I've just got back from Joceyln's and once again it's Tuesday. As we both said: it often is Tuesday. This morning, at assembly, the students at my lycée put an end to their strike of over two months and went back to class. Yesterday, the President of the Republic decided to withdraw article 8 of the law on equality of opportunity, thereby signing the death warrant of the CPE (first job contract law). Last Tuesday there were more than 30,000 of us in the streets of Rennes and I thought of the earlier demonstrations close or near that have punctuated my meetings with Jocelyn and the partners of the Just a Walk project.

Two hours spent in the Mail studio. What's coming into view on the horizon, even if it's a long way off, is the exhibition at La Criée. It will open in late January 2007. On the big table in the studio Jocelyn has put images and texts, or rather, fragments, excerpts from the writings given to him by Yves-Noël Genod. It's quite beautiful in itself and, because of the “roots” font devised by Jocelyn, the text becomes image or the image, text – it's hard to tell. These roots, which are also hairs, make the letters and words vibrate and eat into the space, coming closer here to the strange photograph of that burned seashore from which a child is running, a child who is Noah. This stringy nerviness fascinates and upsets me. What shines out here is an untenable fiction, a bit like black light. Jocelyn talks a lot about the real coming together with fiction. For example, we read these words of Yves-Noël Genod's: “Making up love stories.” Transcribed like that, it's inevitably much poorer. But I'm simply trying to say something about the power of the text. Love stories are always between “inventing” and “living”. It's always a bit of both. And it is this double concomitance, too, that comes out of the photographic images that Jocelyn has laid out on the table: young girls immobile by the seaside, boats coming or going, planes. Facing us or with their back to us, it doesn't matter, it's just the idea of the possible.
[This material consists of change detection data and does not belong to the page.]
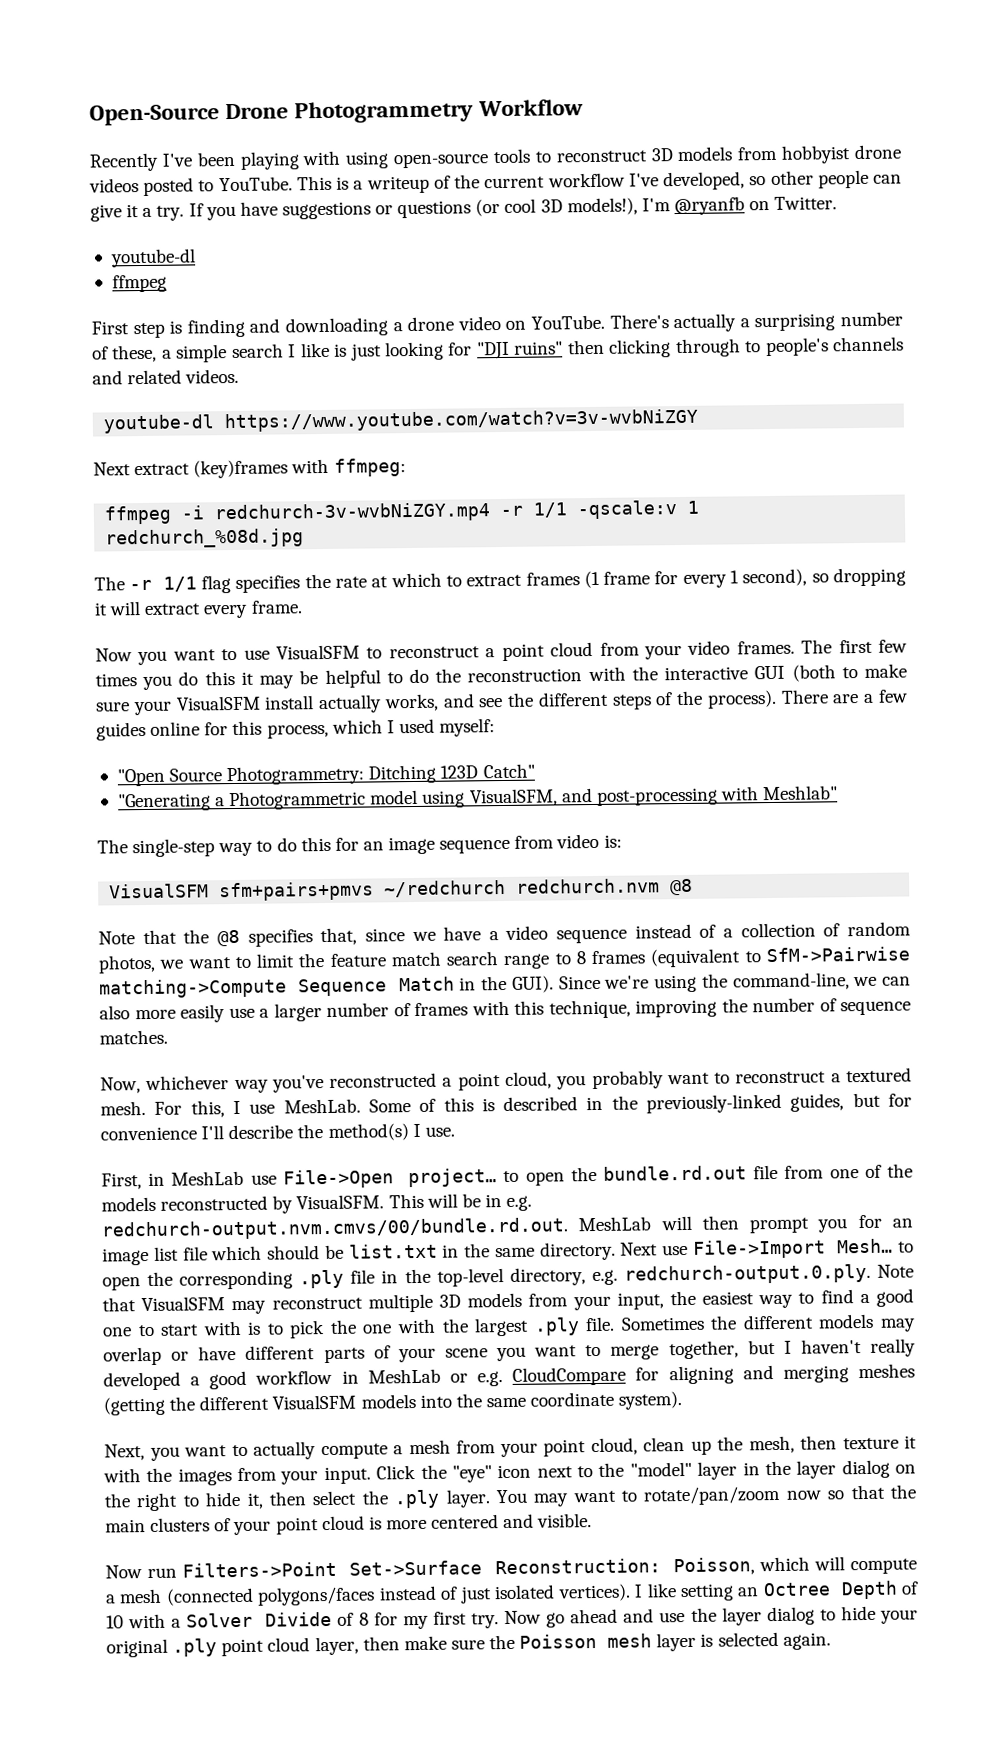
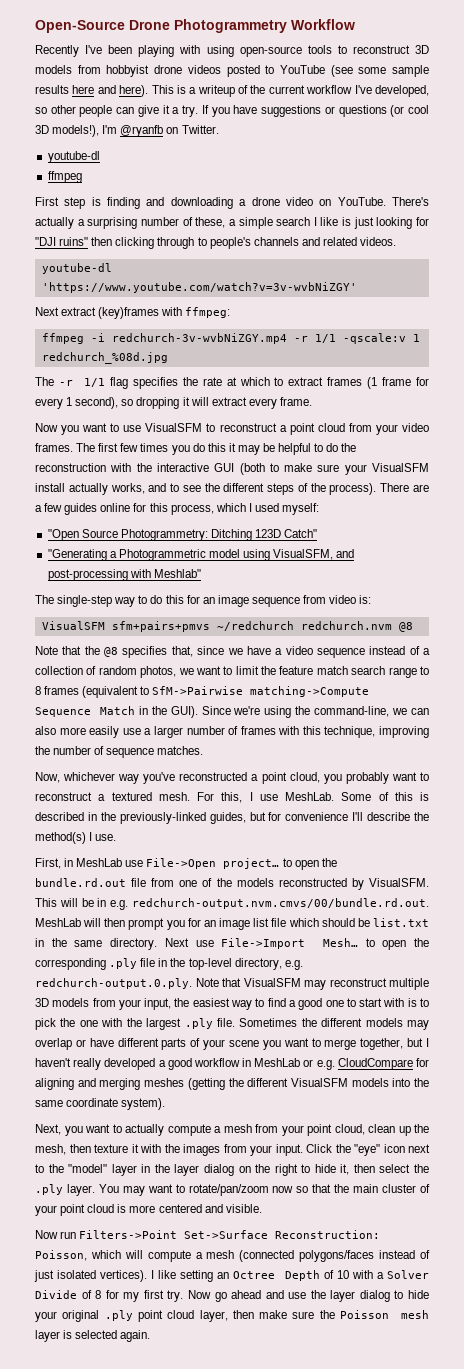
[218,176,293,192] YouTube. -> [279,65,429,77] [35,85,149,97] YouTube (see some sample results here and here).
[224,408,699,433] https://www.youtube.com/watch?v=3v-wvbNiZGY -> [41,282,357,293] 'https://www.youtube.com/watch?v=3v-wvbNiZGY'
(475, 700) none -> [170,483,180,492] to
[150,1517,211,1532] clusters -> [382,1184,417,1193] cluster

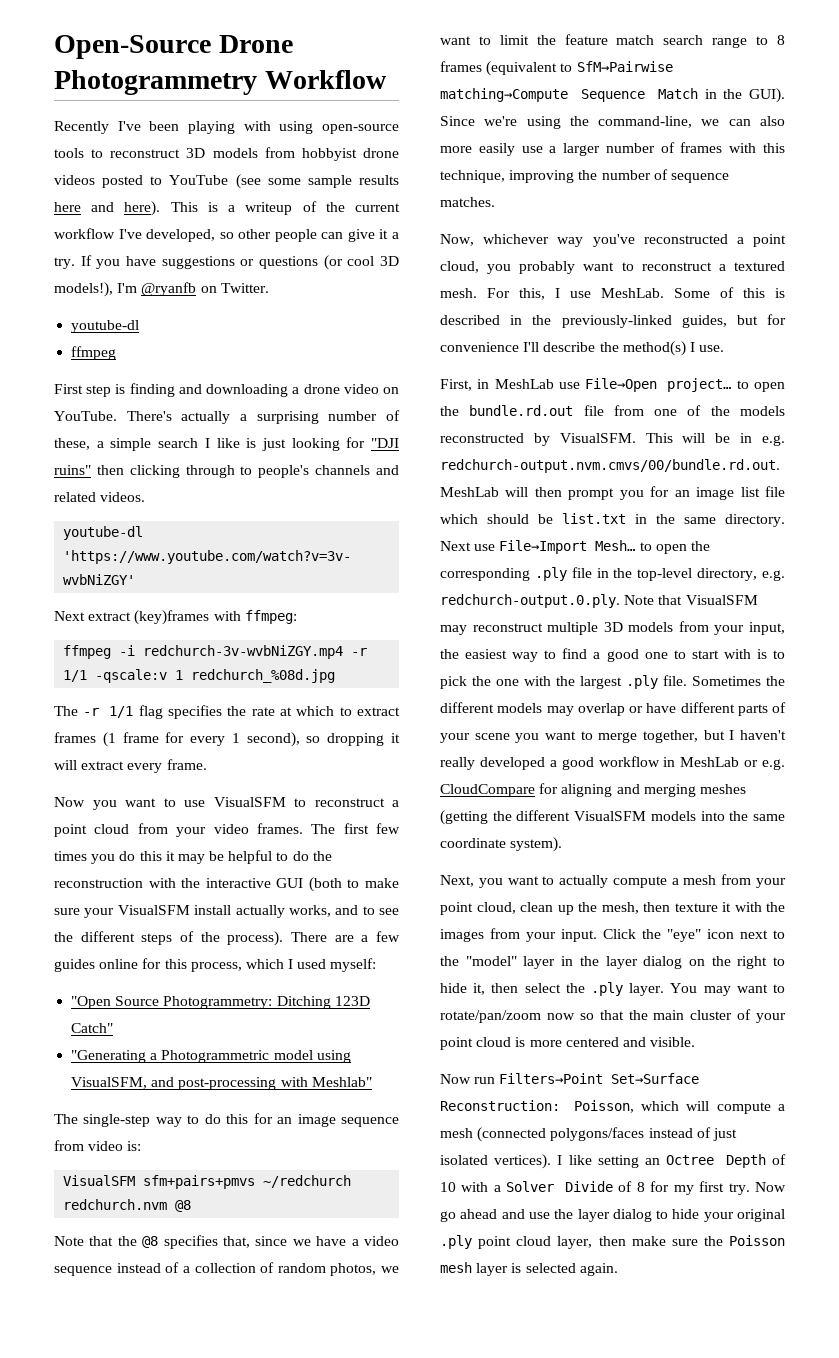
[152,686,370,697] SfM->Pairwise matching->Compute -> [576,61,673,72] [440,88,568,102] SfM→Pairwise matching→Compute
[146,858,217,869] File->Open -> [585,378,658,392] File→Open
[221,938,306,949] File->Import -> [499,540,588,554] File→Import
[79,1230,269,1239] Filters->Point Set->Surface -> [499,1073,700,1084] Filters→Point Set→Surface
Today, in the middle of this still cool April, it is a question of light. He sees his exhibition in these terms. Of course, we're still a long way from thinking of hangings. It's more principles. Today, it's light: the light of photo boxes, of videos and neons. More generally, a light which signifies that nothing ever stops or is frozen. It's excitement as much as circulation. It's a way of apprehending time, his way. He also says, more clearly than before, that elements from his own life, the surreptitious presences in an image, articulate and form his relation to time. I don't know why but the word that comes to mind as I listen to him is DESIGN. Perhaps because design constitutes one of the possible forms of the personal relation to space and to time.

We also talk about the Art Cup , the project by Nuno Sacramento and Roderick Buchanan. I mentioned the difficulty of integrating this kind of event into the framework of Just a Walk when these conversations started. However, what does really belong to the shifting, everyday reality that Jocelyn is trying to construct are the exchanges and discussions about this football match between national teams of artists and its accompanying exhibition. These discussions will continue and at the end of Just a Walk , as one of its welcome by-products, I would like us to be able to organise the Art Cup in Rennes. I am already dreaming of a match between the French artist's team and the Scottish one on the pitch on the Route de Lorient.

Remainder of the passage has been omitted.